I am hosting two parties with two different sets of friends...one on the 20th and the other one on the 27th. I am pretty much done buying/gathering all decor for the party of the 20th but i will be taking all of my stuff to the party of the 27th to collaborate with my they already have. I've found so many awesome things at my local thrift stores and antique shops as well as having my very own 6'2" prop that my dad built for me! Can't wait to set everything up


----------



## dane82 (Sep 24, 2012)

me and my girlfriend are hosting a party on 10/27...just now gathering up all our decorations and everything. expecting 30-ish people. i'll post here as anything exciting develops.


----------



## badgirl (May 4, 2008)

I have a "ladies only" party on the 19th and the big adult shindig on the 27th. So far I have procrastinated, procrastinated, and shopped a little. Must get off my tail and put it in overdrive!


----------



## coldice371 (Feb 1, 2012)

Doing a circus/carnival theme this year with our party being on the 27th with a haunted house to follow on halloween! Lots done but lots more to do....need more time


----------



## The Red Hallows (Sep 21, 2009)

What's the long black thing hanging from the ceiling in the last picture?


----------



## coldice371 (Feb 1, 2012)

coffin lol


----------



## tweety16_6 (Aug 10, 2011)

we are having a party on the 27th. just a halloween theme. have to start decorating this sunday. would have started earlier but my father in law passed away last week, so had other things on our mind. diddn't even know if we could celebrate the way we wanted to, if he would have passed away a week before halloween we would have cancelled the party.... But now we can go ahead!


----------



## Jules17 (Aug 31, 2010)

Doing our party on 10/27 and expecting about 30-35 ppl. No big theme, just mostly black decor with orange accents. Since we moved, we're having our party in the apt complex club room so I can't decorate until the day of. I took pics of the space and have started organizing my decor so I know what I want to put where so I'm not scrambling around trying to figure it out that day. Have the room from noon to 10pm and party will start around 4:30-5pm. We're going to try the Tempt your Fate idea so I've got to finish my fate cards and finish buying the good fate items. Getting rest of my invites out today. Going to a local cemetery tomorrow to take pics so I can put them in some frames to place around tables, etc.


----------



## Mistress Evilynn (Oct 11, 2005)

Our party will be on the 27th with a Haunted Hollywood theme. Decorating starts this weekend and we'll finish the invitations too. I bought a bloody footprint floor runner that will be in the front hallway when guests arrive. On the wall will be a paparazzi wall decal and I'll add a strobe light so it will feel like they are arriving at a Hollywood event. I thought a photo booth would be great with this theme so that's one of the many projects I have on my husbands to-do list!


----------



## Misdomt (Oct 26, 2010)

@Josh: Still trying to figure things that will set it off nice, I will creepify the house to make it look "haunted" and maybe have a room dedicated to ghost hunting. I have a "spy kids" IR night vision I bought from Target. It was like 30 bucks and work brilliantly. It has a few settings including the greenish nigh vision look. I was impressed for a kids toy. It uses IR LED's to throw out the "light" It works and you can see in absolute darkness. Nonetheless, I cant swing buying a bunch of those. So I'll prop up a room with a FCG, the ghost radar app on my phone and the IR night vision. If I can mock it up and it doesn't look cheesy, I'll stick with the theme if not, I'll go back to last years Zombie Safe house theme.


----------



## ShannoninPa (Oct 19, 2009)

my party in the 27th with the disco theme. Since it is a do-over party from last year, I have decorations already. Invited a few more people this year. We may end up with50-60 guests
I have add to the party favors and get the games together and prizes. 
I am also hosting a scavenger hunt for the nieghborhood kids on the 19th. 

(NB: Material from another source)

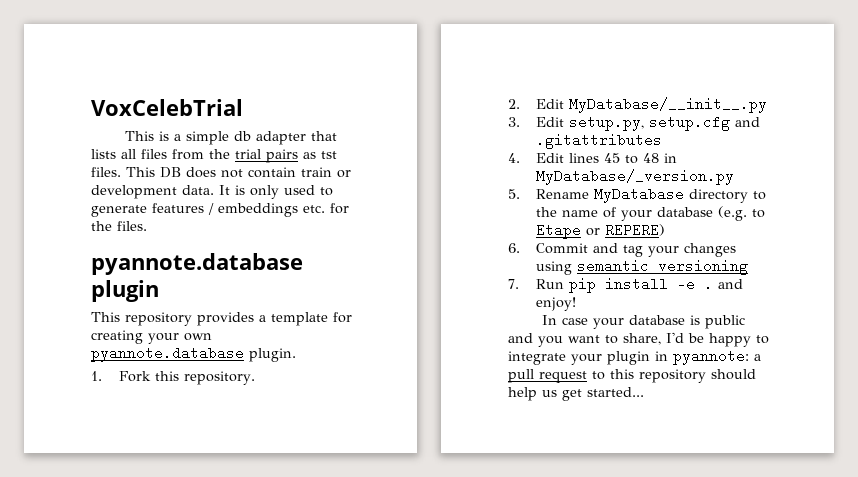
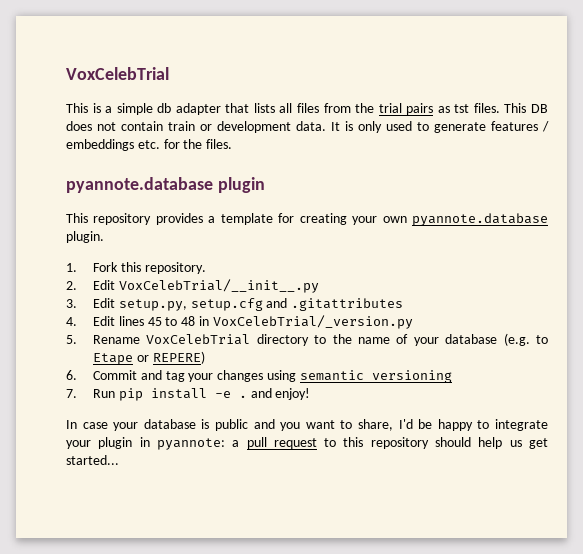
[568,97,767,113] MyDatabase/__init__.py -> [118,279,319,293] VoxCelebTrial/__init__.py
[535,169,734,185] MyDatabase/_version.py -> [212,315,413,329] VoxCelebTrial/_version.py
[593,187,684,203] MyDatabase -> [146,334,251,345] VoxCelebTrial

Good luck with your parties!!


----------



## Elise (Oct 8, 2010)

We're having our party on the 27th. So far only 10 RSVPs.  It seems like our party sizes have dropped off considerably lately and I'm not sure why. But I'm doing it anyway, so there! 

I've been so busy that I'm pretty sure we won't have a theme this year. Plus, I'm not sure that anyone coming would get into it. I'm still hoping to find some games/activities that will make it fun in addition to the beer pong which is a staple at every party. 

I have done almost nothing so far because of my second job. BUT that ends Monday and then it's on (with extra Halloween $$-woohoo)!


----------



## SpookyMag (Sep 29, 2012)

i am having mine the 26th as well rsvps aren't doing well at 10-15 atm so hoping it works out do you all ever invite more people when you dont get replies?


----------



## Elise (Oct 8, 2010)

SpookyMag said:


> i am having mine the 26th as well rsvps aren't doing well at 10-15 atm so hoping it works out do you all ever invite more people when you dont get replies?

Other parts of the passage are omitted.